> **WHAT THE EXERCISE ASKS**: Write out exactly the lines below that run from the one containing "text-align: center ->" through the one containing "width: 404px ->", both included, with no other lines.

> **INFORMATION SHOWN**:
***
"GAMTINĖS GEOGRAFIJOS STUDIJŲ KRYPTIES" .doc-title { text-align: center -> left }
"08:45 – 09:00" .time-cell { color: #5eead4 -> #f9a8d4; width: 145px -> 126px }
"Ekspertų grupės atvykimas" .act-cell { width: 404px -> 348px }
***
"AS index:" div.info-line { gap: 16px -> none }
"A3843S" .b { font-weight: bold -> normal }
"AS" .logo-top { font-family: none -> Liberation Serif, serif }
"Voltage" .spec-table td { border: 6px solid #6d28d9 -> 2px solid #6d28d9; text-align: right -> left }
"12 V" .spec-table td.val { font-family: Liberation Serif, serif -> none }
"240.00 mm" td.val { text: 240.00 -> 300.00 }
***
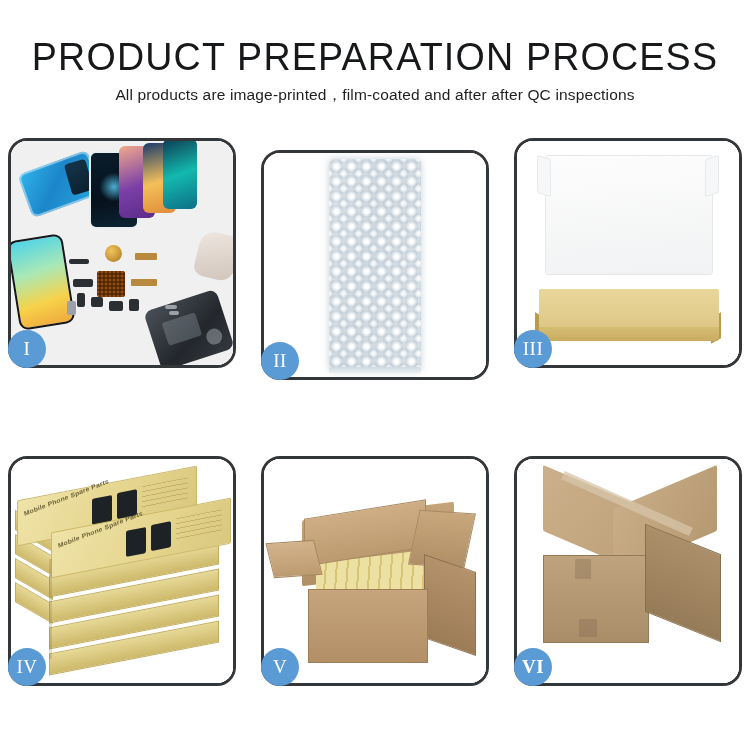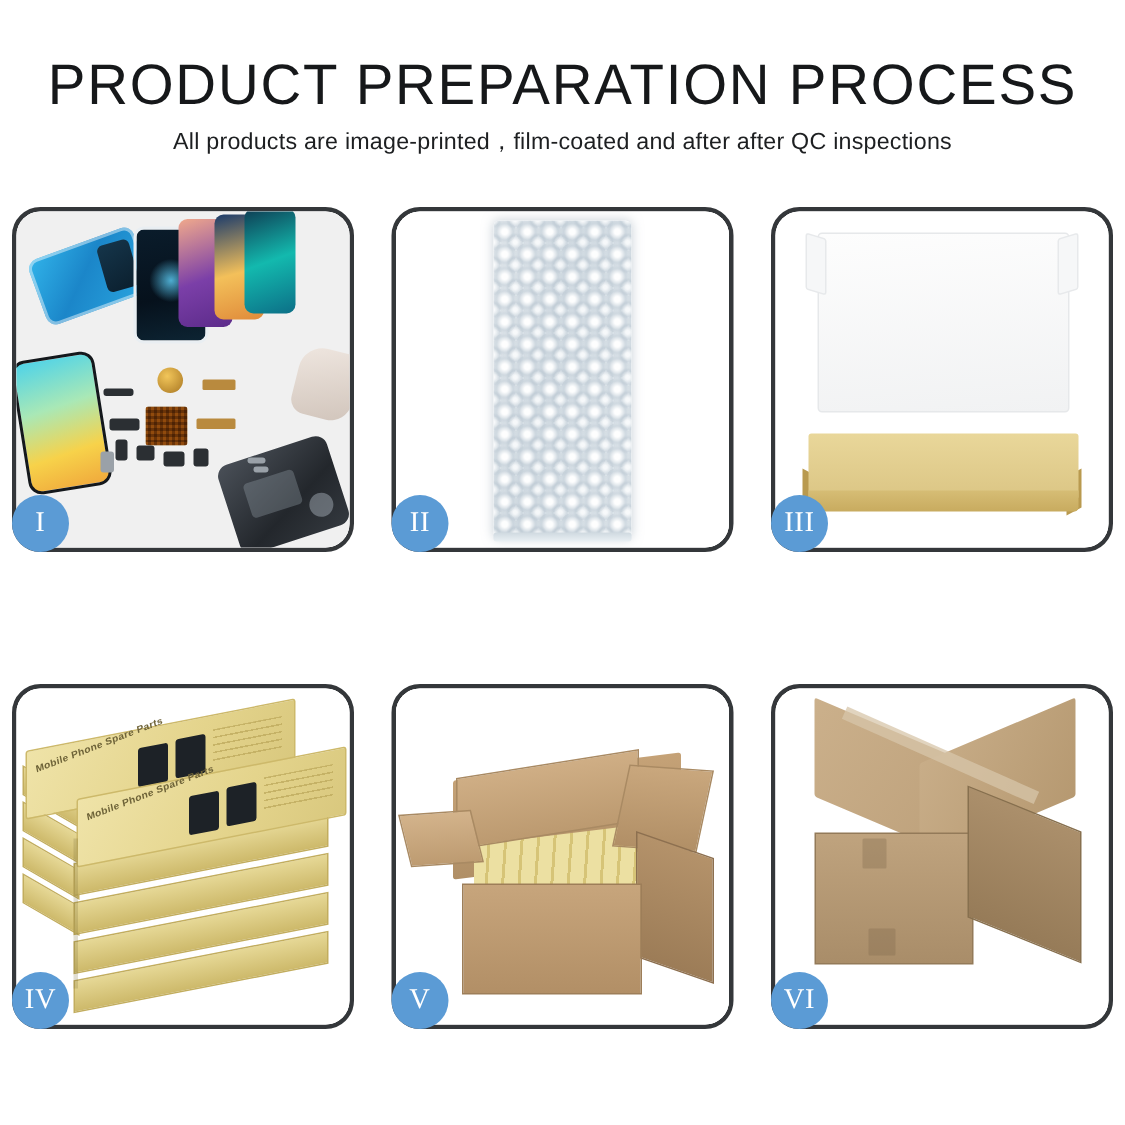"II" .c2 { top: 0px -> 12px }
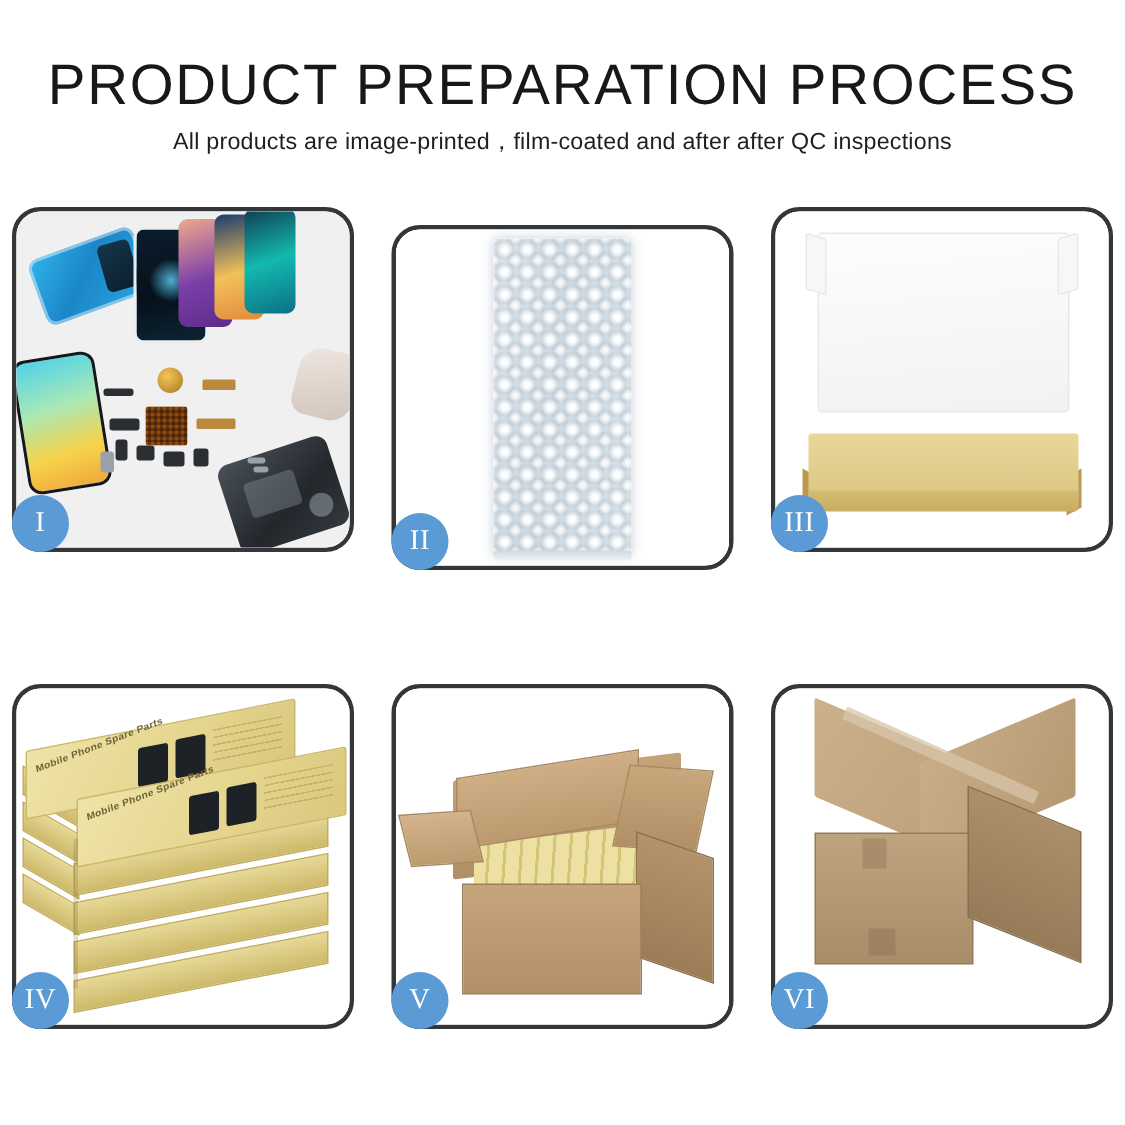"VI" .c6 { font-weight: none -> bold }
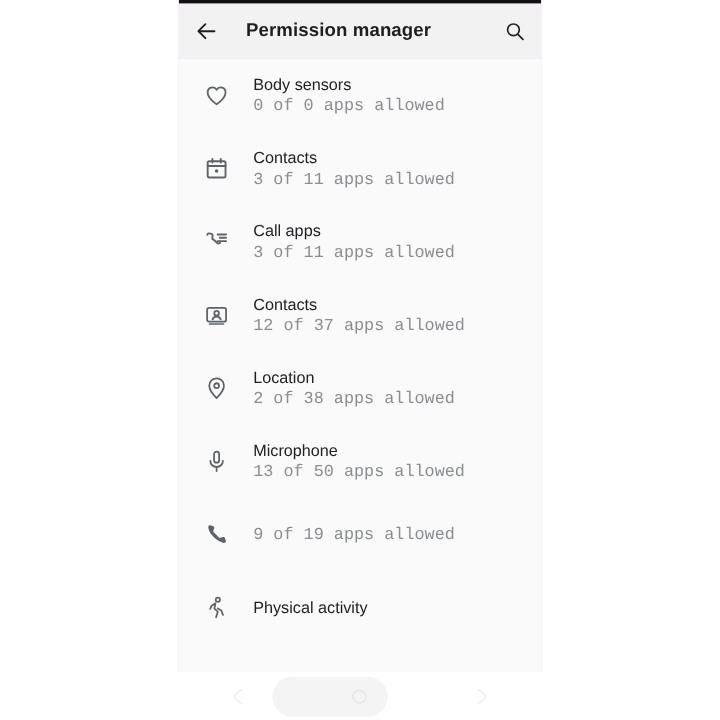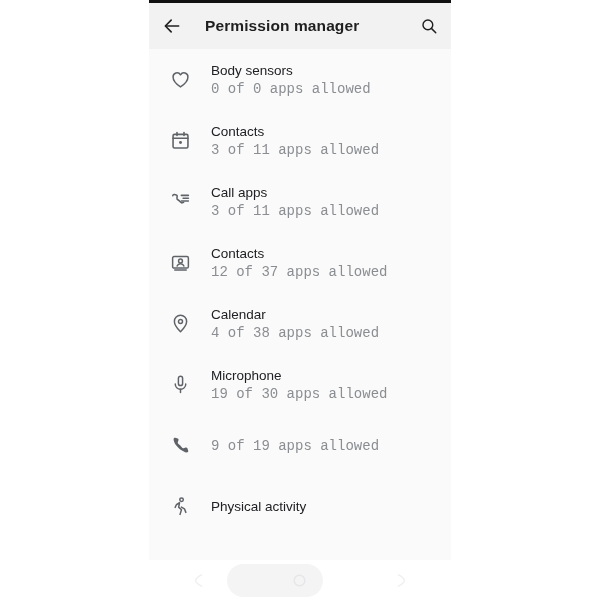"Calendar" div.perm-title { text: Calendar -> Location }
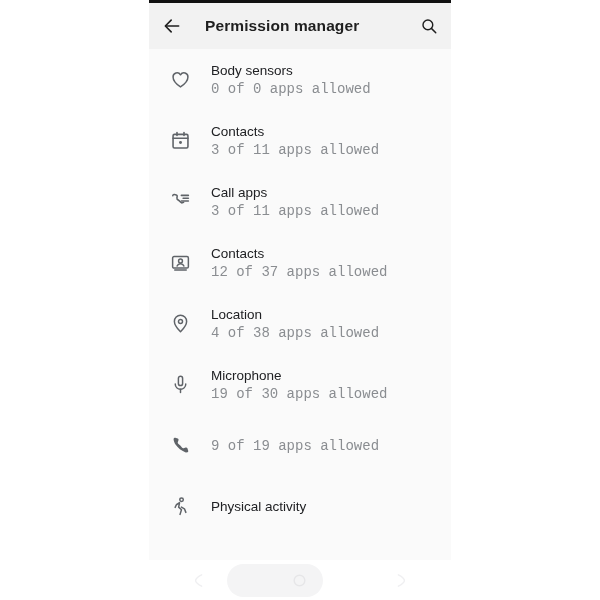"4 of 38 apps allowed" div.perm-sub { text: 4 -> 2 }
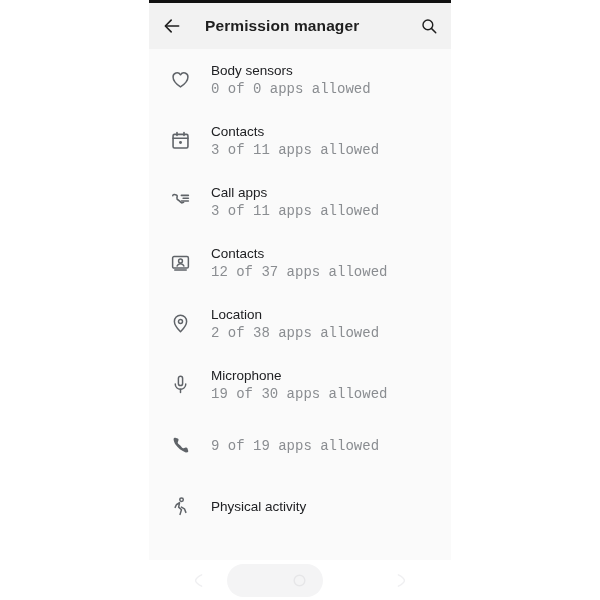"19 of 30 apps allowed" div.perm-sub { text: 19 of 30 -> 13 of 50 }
***
> **RESULT OF THIS TASK**:
"GAMTINĖS GEOGRAFIJOS STUDIJŲ KRYPTIES" .doc-title { text-align: center -> left }
"08:45 – 09:00" .time-cell { color: #5eead4 -> #f9a8d4; width: 145px -> 126px }
"Ekspertų grupės atvykimas" .act-cell { width: 404px -> 348px }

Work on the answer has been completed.